- **TASK ITEM**:
Nothing past the line containing "text: +Armor ->" belongs in the output. Copy exactly every line of the data below from the first up to and including it.

- **INPUT MATERIAL**:
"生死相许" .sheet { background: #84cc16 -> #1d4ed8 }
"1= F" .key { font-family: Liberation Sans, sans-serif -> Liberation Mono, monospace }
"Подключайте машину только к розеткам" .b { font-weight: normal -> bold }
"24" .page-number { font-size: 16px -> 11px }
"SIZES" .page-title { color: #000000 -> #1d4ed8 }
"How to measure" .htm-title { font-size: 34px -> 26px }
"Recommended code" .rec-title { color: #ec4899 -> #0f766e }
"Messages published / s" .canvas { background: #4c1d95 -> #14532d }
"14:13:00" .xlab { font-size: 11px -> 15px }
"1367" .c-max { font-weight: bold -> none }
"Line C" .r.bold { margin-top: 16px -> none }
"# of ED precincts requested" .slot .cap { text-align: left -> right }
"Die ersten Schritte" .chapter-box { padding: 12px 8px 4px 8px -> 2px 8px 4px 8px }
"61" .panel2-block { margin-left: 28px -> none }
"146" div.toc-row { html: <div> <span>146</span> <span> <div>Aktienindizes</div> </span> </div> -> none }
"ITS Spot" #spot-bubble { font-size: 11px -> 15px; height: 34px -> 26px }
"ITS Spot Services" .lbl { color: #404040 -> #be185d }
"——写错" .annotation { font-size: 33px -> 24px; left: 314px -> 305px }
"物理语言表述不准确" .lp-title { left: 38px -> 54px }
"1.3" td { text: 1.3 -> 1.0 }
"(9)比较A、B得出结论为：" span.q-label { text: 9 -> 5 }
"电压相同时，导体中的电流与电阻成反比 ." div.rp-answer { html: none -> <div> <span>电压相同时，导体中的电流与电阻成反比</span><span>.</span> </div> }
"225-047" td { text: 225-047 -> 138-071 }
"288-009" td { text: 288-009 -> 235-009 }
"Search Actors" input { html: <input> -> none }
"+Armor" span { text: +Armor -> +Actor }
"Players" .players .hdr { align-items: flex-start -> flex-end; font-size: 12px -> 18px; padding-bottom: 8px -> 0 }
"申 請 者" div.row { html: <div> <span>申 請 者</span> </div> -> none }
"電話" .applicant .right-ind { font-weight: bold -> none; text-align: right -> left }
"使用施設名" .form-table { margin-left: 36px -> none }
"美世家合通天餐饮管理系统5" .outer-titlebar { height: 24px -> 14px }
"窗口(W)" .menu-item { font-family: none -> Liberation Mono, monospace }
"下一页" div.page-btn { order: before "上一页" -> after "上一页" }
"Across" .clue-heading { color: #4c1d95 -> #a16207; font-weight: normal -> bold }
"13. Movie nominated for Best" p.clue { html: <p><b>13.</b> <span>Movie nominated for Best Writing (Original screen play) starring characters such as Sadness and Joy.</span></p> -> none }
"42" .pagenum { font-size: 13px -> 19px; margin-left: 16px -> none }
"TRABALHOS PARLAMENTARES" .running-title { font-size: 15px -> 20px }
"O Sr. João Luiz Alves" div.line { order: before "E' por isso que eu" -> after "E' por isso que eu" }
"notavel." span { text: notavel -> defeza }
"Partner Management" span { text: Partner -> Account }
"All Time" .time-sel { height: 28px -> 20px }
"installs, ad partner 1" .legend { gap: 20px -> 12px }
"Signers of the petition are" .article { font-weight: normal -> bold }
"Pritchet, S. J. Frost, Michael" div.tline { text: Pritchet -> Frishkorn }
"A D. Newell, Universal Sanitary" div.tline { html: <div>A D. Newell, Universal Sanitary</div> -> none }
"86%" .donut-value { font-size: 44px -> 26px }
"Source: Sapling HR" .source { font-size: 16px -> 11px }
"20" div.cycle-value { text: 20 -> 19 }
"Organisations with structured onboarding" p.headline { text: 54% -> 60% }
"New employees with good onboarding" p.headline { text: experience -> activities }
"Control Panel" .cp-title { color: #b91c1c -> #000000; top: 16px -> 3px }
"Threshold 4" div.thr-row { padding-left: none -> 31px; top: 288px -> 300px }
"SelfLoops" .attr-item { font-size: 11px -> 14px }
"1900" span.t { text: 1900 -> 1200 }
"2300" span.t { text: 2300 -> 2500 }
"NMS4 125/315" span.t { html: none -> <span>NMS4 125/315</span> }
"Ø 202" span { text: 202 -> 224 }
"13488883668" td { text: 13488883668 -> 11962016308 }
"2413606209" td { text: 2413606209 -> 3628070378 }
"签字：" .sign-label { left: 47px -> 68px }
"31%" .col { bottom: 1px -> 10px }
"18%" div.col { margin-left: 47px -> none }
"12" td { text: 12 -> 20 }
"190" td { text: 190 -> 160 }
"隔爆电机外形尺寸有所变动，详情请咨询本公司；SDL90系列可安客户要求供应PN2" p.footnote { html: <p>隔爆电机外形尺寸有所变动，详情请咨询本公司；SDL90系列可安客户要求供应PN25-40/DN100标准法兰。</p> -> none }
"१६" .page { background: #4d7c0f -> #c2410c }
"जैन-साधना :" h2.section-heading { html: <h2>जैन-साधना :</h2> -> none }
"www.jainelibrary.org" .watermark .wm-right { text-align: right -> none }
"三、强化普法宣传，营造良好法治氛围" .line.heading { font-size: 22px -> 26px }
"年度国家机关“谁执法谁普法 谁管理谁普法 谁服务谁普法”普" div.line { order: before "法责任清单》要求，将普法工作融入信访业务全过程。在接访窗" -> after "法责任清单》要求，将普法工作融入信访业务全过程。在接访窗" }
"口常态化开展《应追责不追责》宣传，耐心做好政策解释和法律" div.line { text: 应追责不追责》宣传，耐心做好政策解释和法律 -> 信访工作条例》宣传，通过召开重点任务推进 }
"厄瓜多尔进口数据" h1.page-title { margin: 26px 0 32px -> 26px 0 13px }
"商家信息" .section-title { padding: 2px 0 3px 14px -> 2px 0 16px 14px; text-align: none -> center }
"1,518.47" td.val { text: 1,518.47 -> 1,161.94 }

- **ANSWER BELOW**:
"生死相许" .sheet { background: #84cc16 -> #1d4ed8 }
"1= F" .key { font-family: Liberation Sans, sans-serif -> Liberation Mono, monospace }
"Подключайте машину только к розеткам" .b { font-weight: normal -> bold }
"24" .page-number { font-size: 16px -> 11px }
"SIZES" .page-title { color: #000000 -> #1d4ed8 }
"How to measure" .htm-title { font-size: 34px -> 26px }
"Recommended code" .rec-title { color: #ec4899 -> #0f766e }
"Messages published / s" .canvas { background: #4c1d95 -> #14532d }
"14:13:00" .xlab { font-size: 11px -> 15px }
"1367" .c-max { font-weight: bold -> none }
"Line C" .r.bold { margin-top: 16px -> none }
"# of ED precincts requested" .slot .cap { text-align: left -> right }
"Die ersten Schritte" .chapter-box { padding: 12px 8px 4px 8px -> 2px 8px 4px 8px }
"61" .panel2-block { margin-left: 28px -> none }
"146" div.toc-row { html: <div> <span>146</span> <span> <div>Aktienindizes</div> </span> </div> -> none }
"ITS Spot" #spot-bubble { font-size: 11px -> 15px; height: 34px -> 26px }
"ITS Spot Services" .lbl { color: #404040 -> #be185d }
"——写错" .annotation { font-size: 33px -> 24px; left: 314px -> 305px }
"物理语言表述不准确" .lp-title { left: 38px -> 54px }
"1.3" td { text: 1.3 -> 1.0 }
"(9)比较A、B得出结论为：" span.q-label { text: 9 -> 5 }
"电压相同时，导体中的电流与电阻成反比 ." div.rp-answer { html: none -> <div> <span>电压相同时，导体中的电流与电阻成反比</span><span>.</span> </div> }
"225-047" td { text: 225-047 -> 138-071 }
"288-009" td { text: 288-009 -> 235-009 }
"Search Actors" input { html: <input> -> none }
"+Armor" span { text: +Armor -> +Actor }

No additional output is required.